兵庫県認知症対策室主催の研修を受講し、その中で、VR(virtual reality)認知症体験があった。これは、ある会社が提供する「VR認知症プロジェクト」という『VRの技術を活用し、認知症の中核症状を体験し、認知症を文字で学ぶのではなく、その症状を自分事として体験することを通じて社会に広まっている認知症に対する誤った理解や偏見を溶かしていくことを目的としたプロジェクト(同社HPより引用)』に基づく体験です。3部構成で、「私をどうするのですか?」「ここはどこですか?」「レビー小体病幻視編」をそれぞれ体験した。その中で、特に感銘を深くしたのが「ここはどこですか?」だった。認知症(とは限りませんが)の高齢女性が目的地を目指して電車に乗ったものの、途端に、どこ(どの路線)を走っているのかが分からなくなる、果たしてこの電車に乗って目的地まで辿り着けるのかが分からなくなるといった状態に陥ってしまったのである。同じ車両に乗り合わせた他の人達はいずれも無関心、スマホをいじっている人も多い。
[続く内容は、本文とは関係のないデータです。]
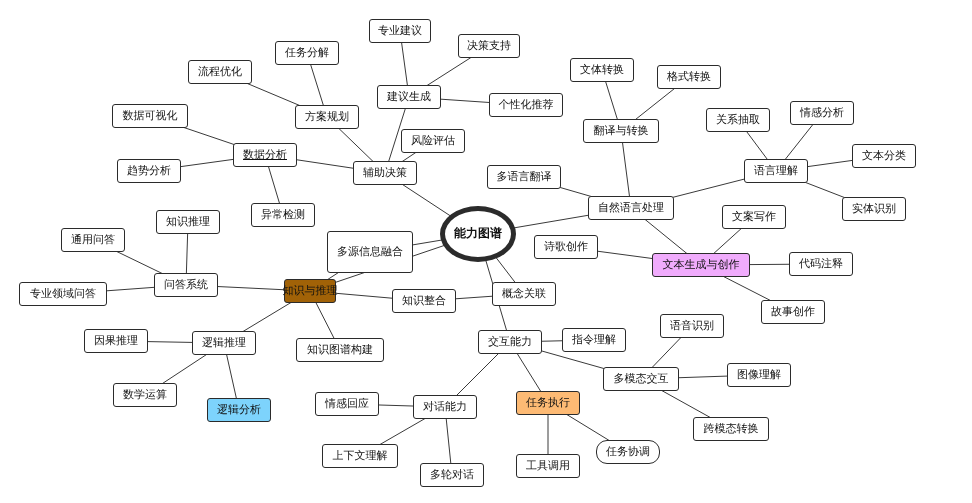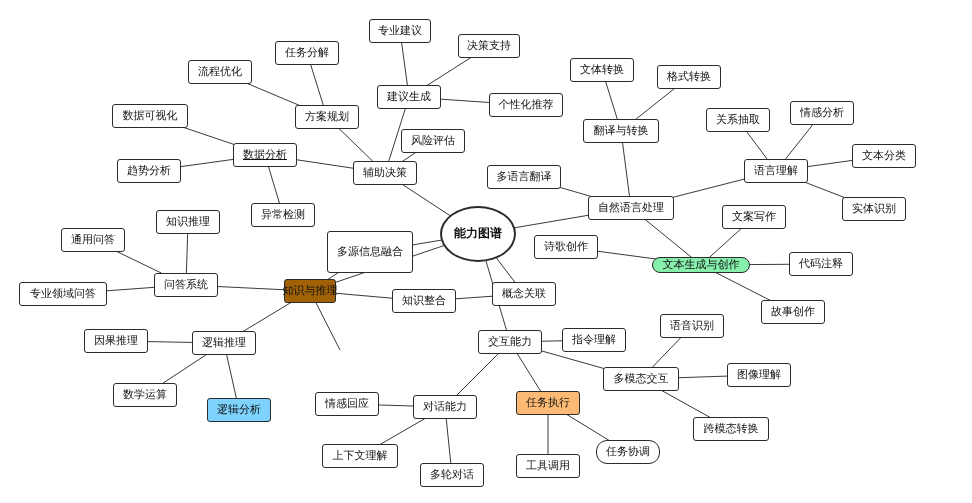--- a/index.html
+++ b/index.html
@@ -41,7 +41,7 @@
   }
   .node.center {
     border-radius: 50%;
-    border: 2px solid #d946ef;
+    border: 5px solid #d946ef;
     font-size: 12px;
     font-weight: bold;
     background: #ffffff;

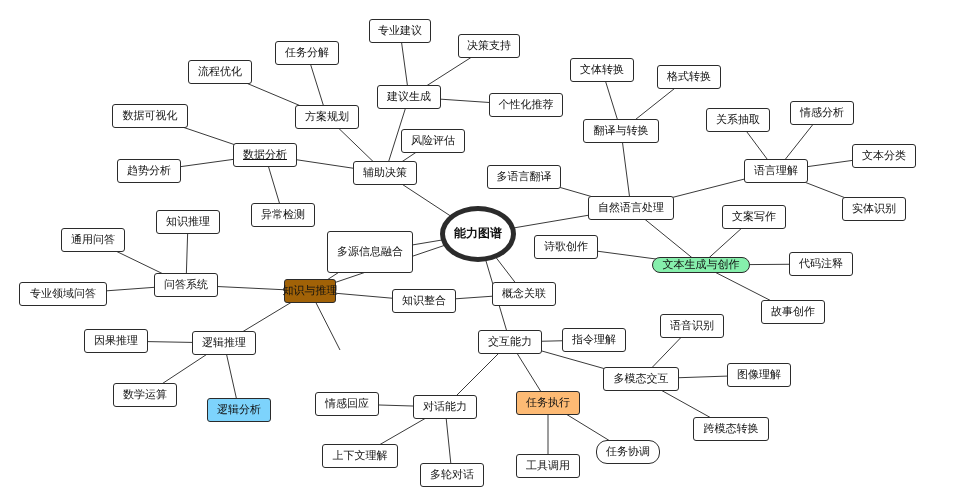--- a/index.html
+++ b/index.html
@@ -178,7 +178,7 @@
     <div class="node" style="left: 874px; top: 209px; width: 64px; height: 24px; border-color: rgb(43, 43, 43); background: rgb(255, 255, 255); color: rgb(17, 17, 17);">
       <span>实体识别</span>
     </div>
-    <div class="node" style="left: 701px; top: 265px; width: 98px; height: 16px; border-color: rgb(43, 43, 43); background: #86efac; color: rgb(17, 17, 17); border-radius: 9px;">
+    <div class="node" style="left: 701px; top: 265px; width: 98px; height: 24px; border-color: rgb(43, 43, 43); background: #f0abfc; color: rgb(17, 17, 17);">
       <span>文本生成与创作</span>
     </div>
     <div class="node" style="left: 754px; top: 217px; width: 64px; height: 24px; border-color: rgb(43, 43, 43); background: rgb(255, 255, 255); color: rgb(17, 17, 17);">

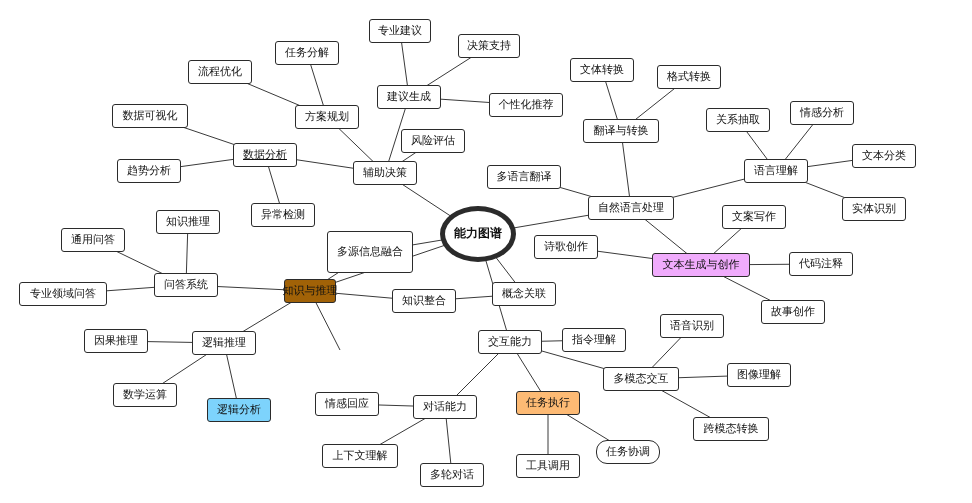--- a/index.html
+++ b/index.html
@@ -244,6 +244,9 @@
     <div class="node" style="left: 424px; top: 301px; width: 64px; height: 24px; border-color: rgb(43, 43, 43); background: rgb(255, 255, 255); color: rgb(17, 17, 17);">
       <span>知识整合</span>
     </div>
+    <div class="node" style="left: 340px; top: 350px; width: 88px; height: 24px; border-color: rgb(43, 43, 43); background: rgb(255, 255, 255); color: rgb(17, 17, 17);">
+      <span>知识图谱构建</span>
+    </div>
     <div class="node" style="left: 186px; top: 285px; width: 64px; height: 24px; border-color: rgb(43, 43, 43); background: rgb(255, 255, 255); color: rgb(17, 17, 17);">
       <span>问答系统</span>
     </div>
そのような中で益々不安な想いに駆られてしまうのです。漸く止まった駅で大勢の人が降りるのを見て、それに呼応するように、その人もつい降りてしまう。しかし、その駅がどこかも分からない。まごまごしているその時に、近くにいた駅員に「ここはどこですか?」と尋ねるものの、その駅員は「あっ、出口ならこのホームの先にありますよ」としか教えてくれない。すると、余計に不安になる有様。しかし、そんな時に、ふと現れた若い女性が声を掛けてくれた。「どうされましたか?何か困っていらっしゃることがあるのですか?」ととても優しい表情で・・・。その人が「横浜まで行きたいのですが、ここがどこの駅か分からなくなってしまって・・・」と答えると、その若い女性は笑顔で「私も横浜に行きますよ。この駅が乗り換え駅になりますから、一緒に行きましょうね」とその人を導いてくれたのである。そんなひとコマであった。

この程度のことなら、誰でもできそうな気かします。しかし、世間ではまだまだ、それがごく当り前になっていない気もします。何かに困っているような人がいれば、積極的に声を掛ける人がひとりでも多く存在する、そんな社会になってほしいと思う。